DATA TO USE:
-- -- --

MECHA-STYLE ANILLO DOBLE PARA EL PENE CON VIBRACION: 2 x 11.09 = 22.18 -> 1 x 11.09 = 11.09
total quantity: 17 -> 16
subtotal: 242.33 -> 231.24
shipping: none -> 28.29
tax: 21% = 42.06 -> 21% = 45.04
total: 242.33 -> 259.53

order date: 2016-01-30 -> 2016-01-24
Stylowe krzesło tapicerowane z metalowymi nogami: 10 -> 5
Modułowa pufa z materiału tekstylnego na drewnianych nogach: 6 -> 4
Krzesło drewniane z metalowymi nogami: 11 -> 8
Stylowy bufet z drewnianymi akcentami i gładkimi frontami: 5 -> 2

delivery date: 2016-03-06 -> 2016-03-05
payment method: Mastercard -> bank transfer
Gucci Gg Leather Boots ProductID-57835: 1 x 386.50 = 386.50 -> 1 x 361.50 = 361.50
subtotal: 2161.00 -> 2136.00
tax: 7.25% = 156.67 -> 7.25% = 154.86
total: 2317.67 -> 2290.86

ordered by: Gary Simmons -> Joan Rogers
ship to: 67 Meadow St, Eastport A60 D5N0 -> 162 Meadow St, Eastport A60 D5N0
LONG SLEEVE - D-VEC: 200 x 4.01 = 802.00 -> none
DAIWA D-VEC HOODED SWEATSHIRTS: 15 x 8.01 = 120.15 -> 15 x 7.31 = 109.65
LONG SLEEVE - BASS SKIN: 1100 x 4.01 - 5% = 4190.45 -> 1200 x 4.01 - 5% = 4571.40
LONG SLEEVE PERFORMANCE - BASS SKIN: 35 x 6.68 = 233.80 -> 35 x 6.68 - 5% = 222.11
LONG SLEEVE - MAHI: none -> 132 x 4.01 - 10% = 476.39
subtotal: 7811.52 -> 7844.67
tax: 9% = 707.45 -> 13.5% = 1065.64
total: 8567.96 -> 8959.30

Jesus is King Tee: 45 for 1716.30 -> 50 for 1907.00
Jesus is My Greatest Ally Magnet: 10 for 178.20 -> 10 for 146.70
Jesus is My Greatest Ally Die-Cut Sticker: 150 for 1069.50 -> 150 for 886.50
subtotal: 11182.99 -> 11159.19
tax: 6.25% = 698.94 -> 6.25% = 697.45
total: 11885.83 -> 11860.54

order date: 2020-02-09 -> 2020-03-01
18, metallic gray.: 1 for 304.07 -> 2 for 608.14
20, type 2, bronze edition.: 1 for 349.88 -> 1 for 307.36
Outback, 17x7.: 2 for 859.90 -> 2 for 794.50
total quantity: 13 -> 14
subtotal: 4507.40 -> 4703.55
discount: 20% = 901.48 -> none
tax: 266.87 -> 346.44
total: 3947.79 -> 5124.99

-- -- --

Find the line containing "LONG SLEEVE - D-VEC: 200", then output it and every line after it to the end of the data, exactly.

LONG SLEEVE - D-VEC: 200 x 4.01 = 802.00 -> none
DAIWA D-VEC HOODED SWEATSHIRTS: 15 x 8.01 = 120.15 -> 15 x 7.31 = 109.65
LONG SLEEVE - BASS SKIN: 1100 x 4.01 - 5% = 4190.45 -> 1200 x 4.01 - 5% = 4571.40
LONG SLEEVE PERFORMANCE - BASS SKIN: 35 x 6.68 = 233.80 -> 35 x 6.68 - 5% = 222.11
LONG SLEEVE - MAHI: none -> 132 x 4.01 - 10% = 476.39
subtotal: 7811.52 -> 7844.67
tax: 9% = 707.45 -> 13.5% = 1065.64
total: 8567.96 -> 8959.30

Jesus is King Tee: 45 for 1716.30 -> 50 for 1907.00
Jesus is My Greatest Ally Magnet: 10 for 178.20 -> 10 for 146.70
Jesus is My Greatest Ally Die-Cut Sticker: 150 for 1069.50 -> 150 for 886.50
subtotal: 11182.99 -> 11159.19
tax: 6.25% = 698.94 -> 6.25% = 697.45
total: 11885.83 -> 11860.54

order date: 2020-02-09 -> 2020-03-01
18, metallic gray.: 1 for 304.07 -> 2 for 608.14
20, type 2, bronze edition.: 1 for 349.88 -> 1 for 307.36
Outback, 17x7.: 2 for 859.90 -> 2 for 794.50
total quantity: 13 -> 14
subtotal: 4507.40 -> 4703.55
discount: 20% = 901.48 -> none
tax: 266.87 -> 346.44
total: 3947.79 -> 5124.99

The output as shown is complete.